**Problem**: Begin at the line containing "row 20210831: 13.9" and reproduce every line through the end of the entries below. Nothing else should appear.

**Records for this exercise**:
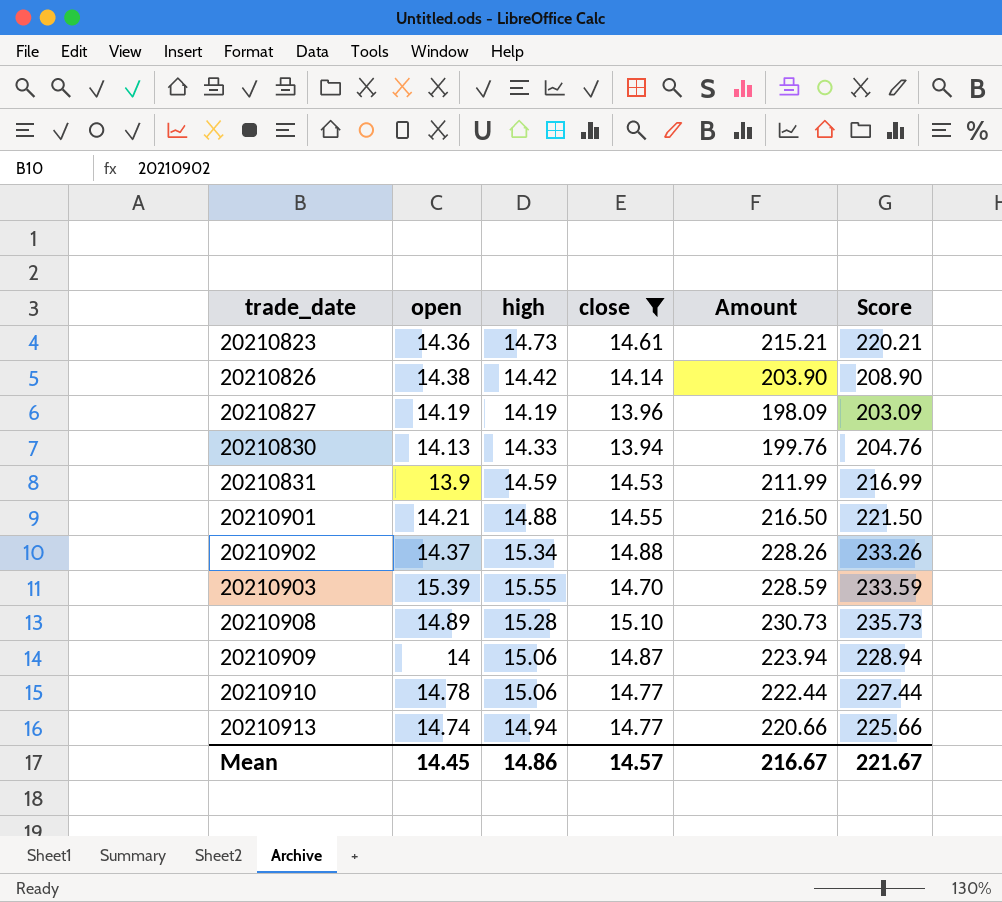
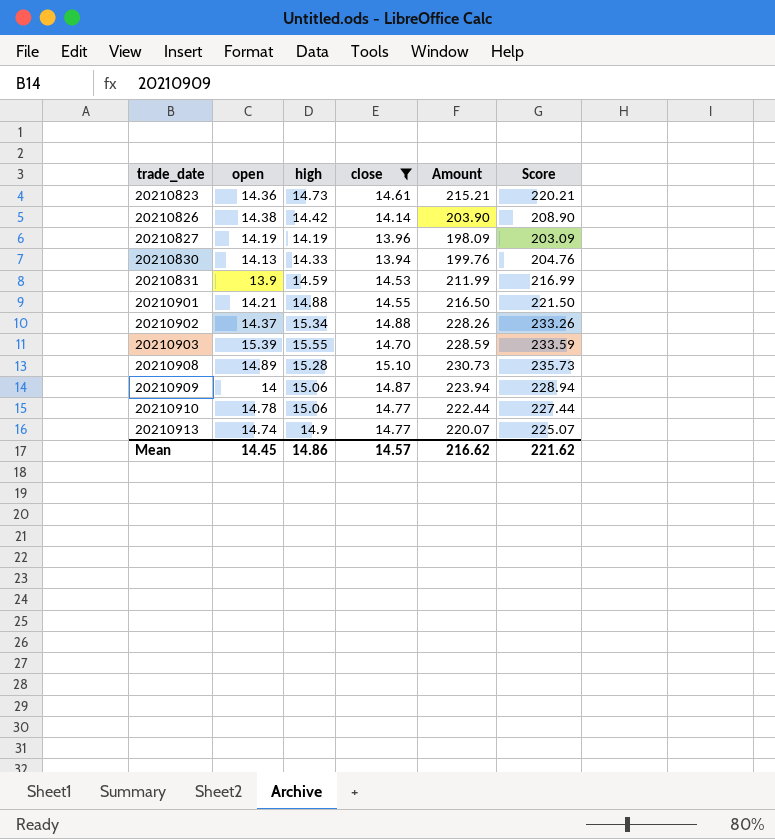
20210913 | high: 14.94 -> 14.9
20210913 | Amount: 220.66 -> 220.07
20210913 | Score: 225.66 -> 225.07
Mean | Amount: 216.67 -> 216.62
Mean | Score: 221.67 -> 221.62

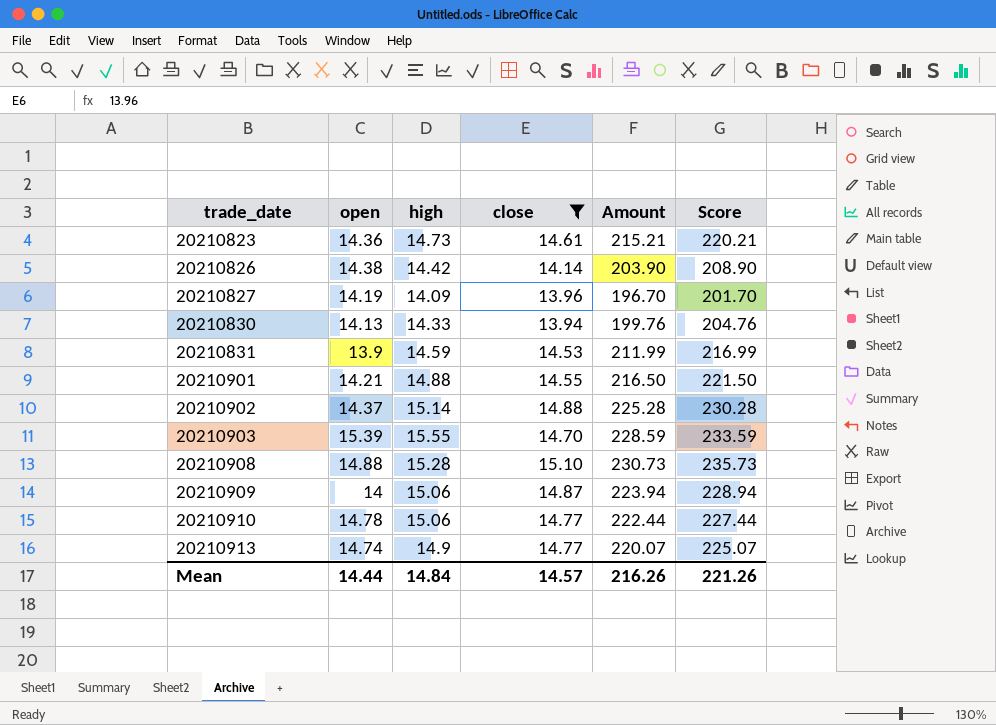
20210827 | high: 14.19 -> 14.09
20210827 | Amount: 198.09 -> 196.70
20210827 | Score: 203.09 -> 201.70
20210902 | high: 15.34 -> 15.14
20210902 | Amount: 228.26 -> 225.28
20210902 | Score: 233.26 -> 230.28
20210908 | open: 14.89 -> 14.88
Mean | open: 14.45 -> 14.44
Mean | high: 14.86 -> 14.84
Mean | Amount: 216.62 -> 216.26
Mean | Score: 221.62 -> 221.26

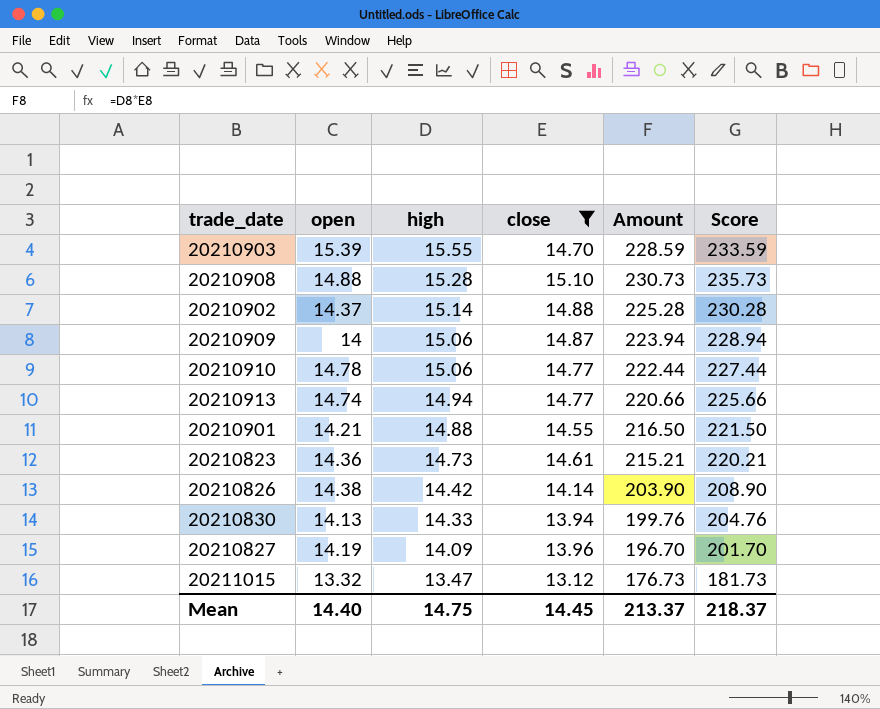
row order: trade_date ascending -> high descending
row 20210831: 13.9 | 14.59 | 14.53 | 211.99 | 216.99 -> none
20210913 | high: 14.9 -> 14.94
20210913 | Amount: 220.07 -> 220.66
20210913 | Score: 225.07 -> 225.66
row 20211015: none -> 13.32 | 13.47 | 13.12 | 176.73 | 181.73
Mean | open: 14.44 -> 14.40
Mean | high: 14.84 -> 14.75
Mean | close: 14.57 -> 14.45
Mean | Amount: 216.26 -> 213.37
Mean | Score: 221.26 -> 218.37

**Answer to the exercise**:
row 20210831: 13.9 | 14.59 | 14.53 | 211.99 | 216.99 -> none
20210913 | high: 14.9 -> 14.94
20210913 | Amount: 220.07 -> 220.66
20210913 | Score: 225.07 -> 225.66
row 20211015: none -> 13.32 | 13.47 | 13.12 | 176.73 | 181.73
Mean | open: 14.44 -> 14.40
Mean | high: 14.84 -> 14.75
Mean | close: 14.57 -> 14.45
Mean | Amount: 216.26 -> 213.37
Mean | Score: 221.26 -> 218.37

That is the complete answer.